Лоуэлл анализировал поэзию Вордсворта с целью достичь четкого понимания принципов, которые ее побуждали и особенно приводили к постепенному, но неизбежному изменению поэтической философии. Я думаю, во всей этой интересной дискуссии, в которую здесь вступает Лоуэлл, можно прочесть его собственный разум, более или менее сознающий перемену в своем отношении и находящий в зеркале другого поэта некий образ самого себя. Привыкая к английской жизни, Лоуэлл ослаблял определенный протест против институциональной религии, который был свойственен обществу, где он родился, и составлял часть его собственного интеллектуального и морального выражения. В письме к миссис Геррик, написанном в 1875 году, он отвечал на ее вопрос о своей религиозной вере:
«Вы спрашиваете меня, эпископалец ли я. Нет, хотя я предпочитаю службу Церкви Англии и время от времени посещаю ее. Но я не большой ходок по церквам, потому что столь редко нахожу проповедь, которая не вызывала бы во мне нетерпения и не приносила бы мне больше вреда, чем пользы. Признаюсь, во мне сильно стремление к кальвинизму (в некоторых его догматах), которое крепнет по мере того, как я старею. Быть может, вам послужит некоторым утешением то, что моя мать родилась и воспитывалась в англиканской вере».
В этом отрывке Лоуэлл очень естественно выдает свой новоанглийский склад ума.

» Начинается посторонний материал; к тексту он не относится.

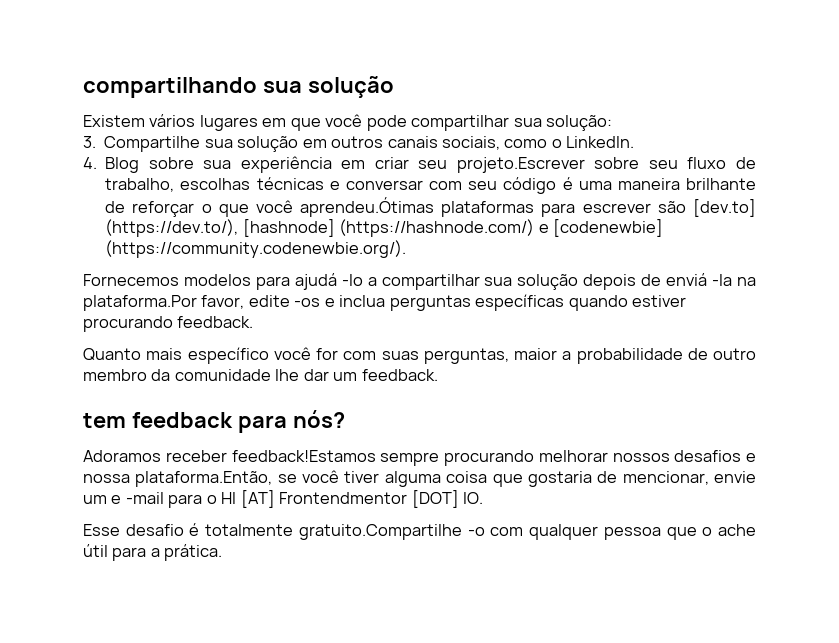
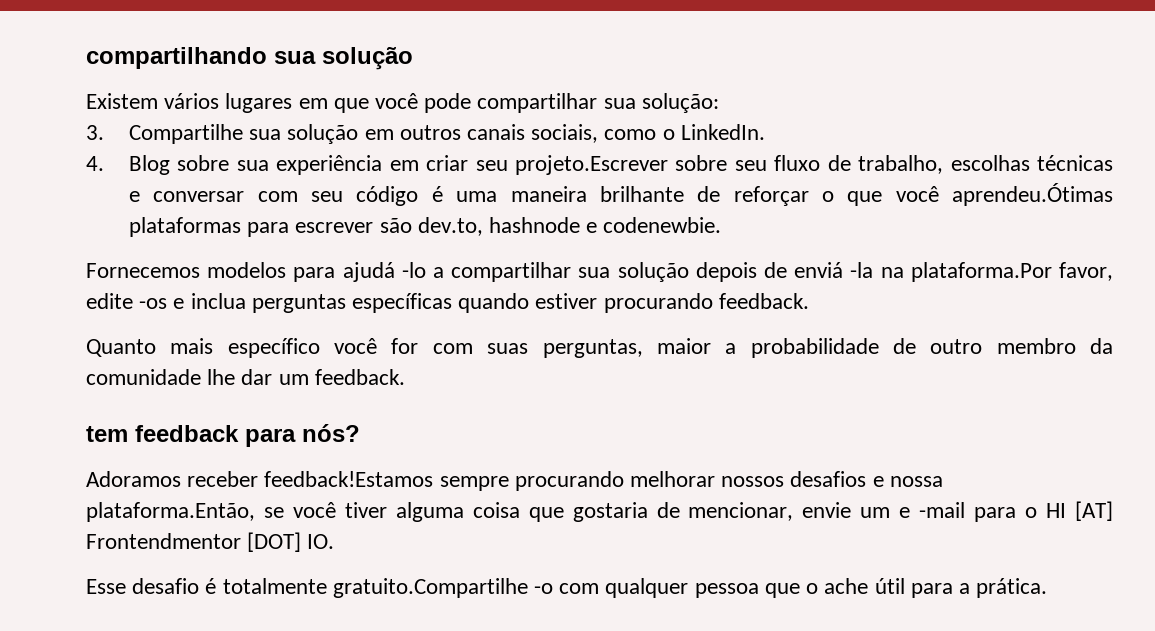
- 4. Blog sobre sua experiência em criar seu projeto.Escrever sobre seu fluxo de trabalho, escolhas técnicas e conversar com seu código é uma maneira brilhante de reforçar o que você aprendeu.Ótimas plataformas para escrever são [dev.to] (https://dev.to/), [hashnode] (https://hashnode.com/) e [codenewbie] (https://community.codenewbie.org/).
+ 4. Blog sobre sua experiência em criar seu projeto.Escrever sobre seu fluxo de trabalho, escolhas técnicas e conversar com seu código é uma maneira brilhante de reforçar o que você aprendeu.Ótimas plataformas para escrever são dev.to, hashnode e codenewbie.

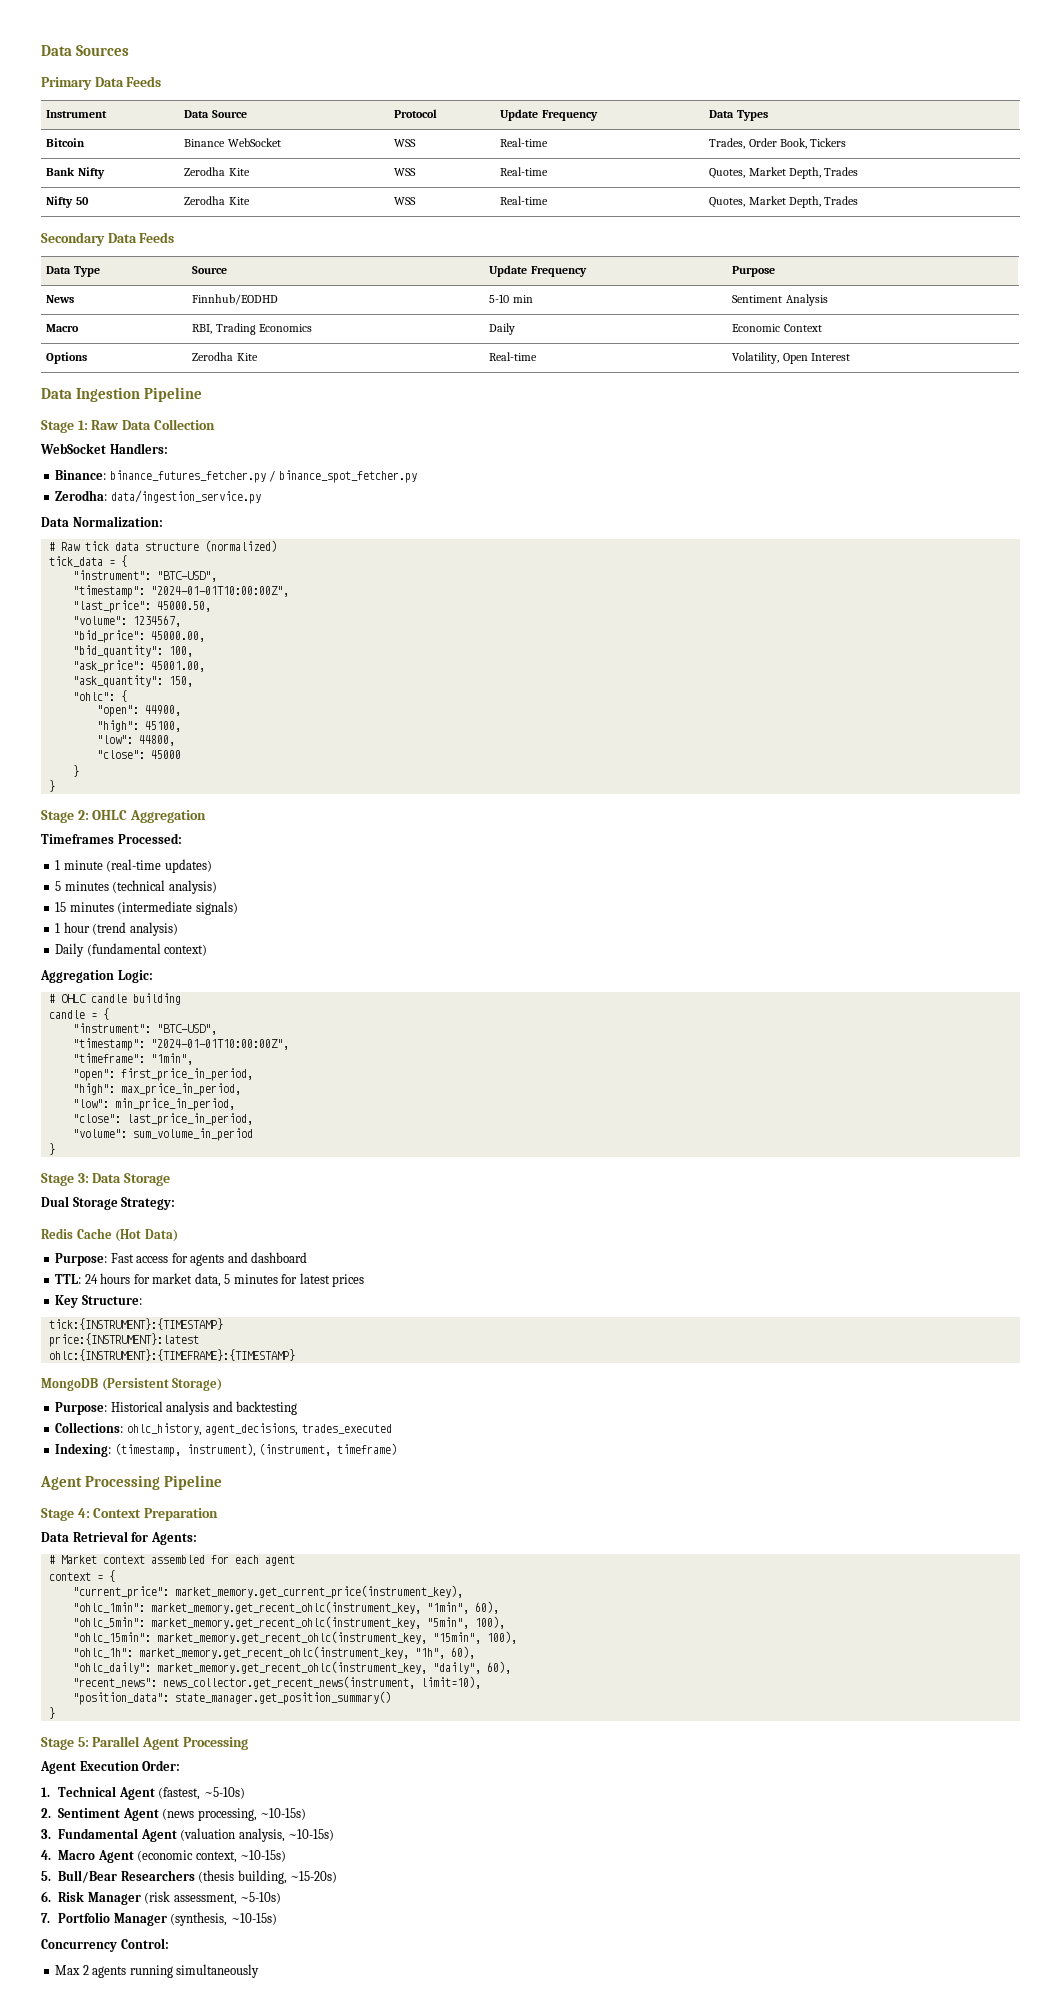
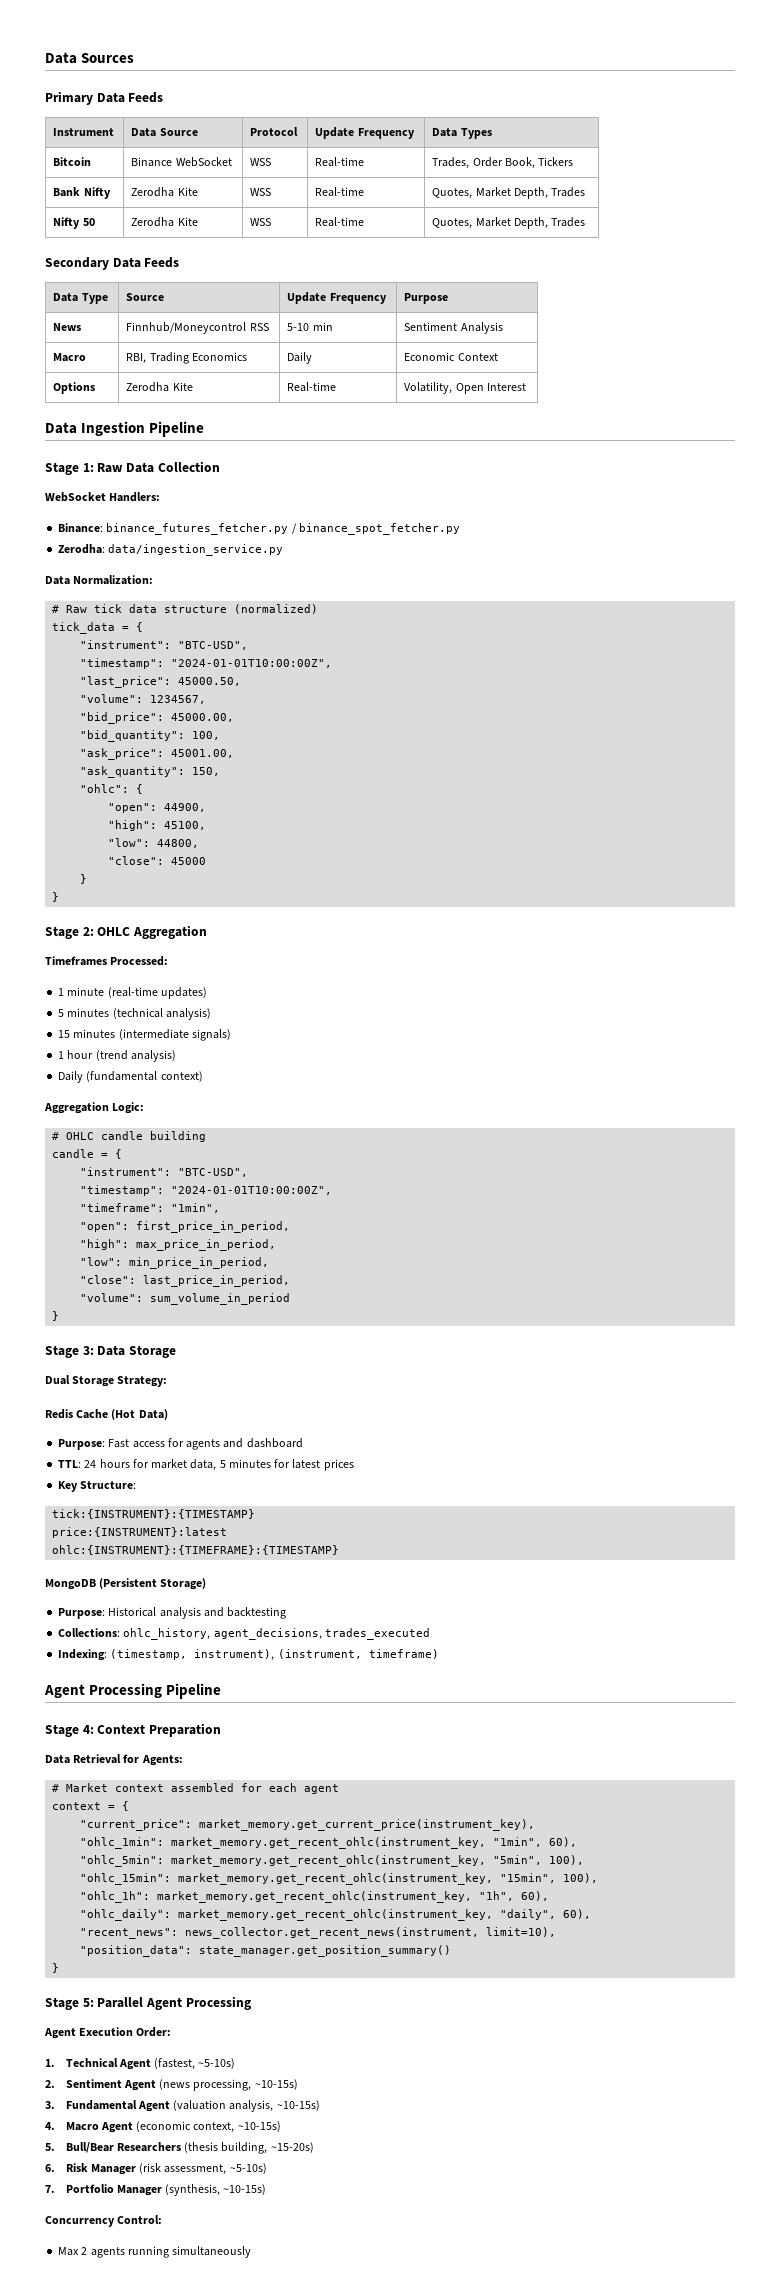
- News | Finnhub/EODHD | 5-10 min | Sentiment Analysis
+ News | Finnhub/Moneycontrol RSS | 5-10 min | Sentiment Analysis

Он унаследовал господствующее представление о том, что епископальная церковь была чем-то экзотическим, — он говорит о посещении службы Церкви Англии, хотя, вероятно, имеет в виду свои редкие визиты с дочерью в Христову церковь в собственном Кембридже; и он не мог не рассматривать проповедь как центральный пункт религиозного поклонения. Но его предпочтение службы легко укреплялось общением с ней там, где она была правилом, а не исключением; более того, то наблюдение, которым он пользовался столь тонко, показало ему в Англии существование высокоорганизованного общества, очень близкого ему по духу, в котором не только посещение церкви было само собой разумеющимся, но и религия как дух не отделялась от форм богослужения, а напротив, мыслилась в значительной степени именно в этих терминах. Вот почему Лоуэлл, приспосабливаясь к окружающей его жизни так, как он это делал, претерпевал более или менее осознанное изменение в отношении своего разума ко всей сфере религии.
Кому-то это покажется свидетельством того, что Лоуэлл острианился. Но с какой уверенностью можно было бы утверждать это о его политической вере? Она составляла самую неотъемлемую часть его натуры. С юности до старости он провозглашал и повторял свою веру в свободу, в наивысшую свободу и особенно в то политическое равенство, которое лежало в основе всего самого священного и прочного в той Америке, которую он так страстно любил, — Америке, которую он видел в видении и был способен узреть даже сквозь испарения, поднимавшиеся с мефитической почвы. Когда наступила осень 1884 года, политические признаки указывали на смену партии в правительственной администрации на родине, и в случае прихода к власти Демократической партии было очевидно, что Лоуэлл будет отозван со своего поста министра при Сент-Джеймсском дворе. Четыре года дружеского общения с англичанами и англичанками, несколько более близкое знакомство с пружинами государственного управления, чем это выпадает на долю простого зеваки; мало того, преимущество отчужденного американца, наблюдающего за своей страной с новой выгодной позиции, ибо расстояние в пространстве обладает некоторыми свойствами расстояния во времени, и американец в Европе имеет почти точку зрения американца следующего века — все это вполне могло натолкнуть Лоуэллa на размышления об основах политики и послужить поводом для его раздумий, когда ему предстояло произнести речь, ожидаемую от вступающего в должность президента Бирмингемского и мидлендского института. Более того, место, где ему предстояло выступать, напоминало ему о том великом промышленном факторе, который столь мощно входит в современные представления о государстве.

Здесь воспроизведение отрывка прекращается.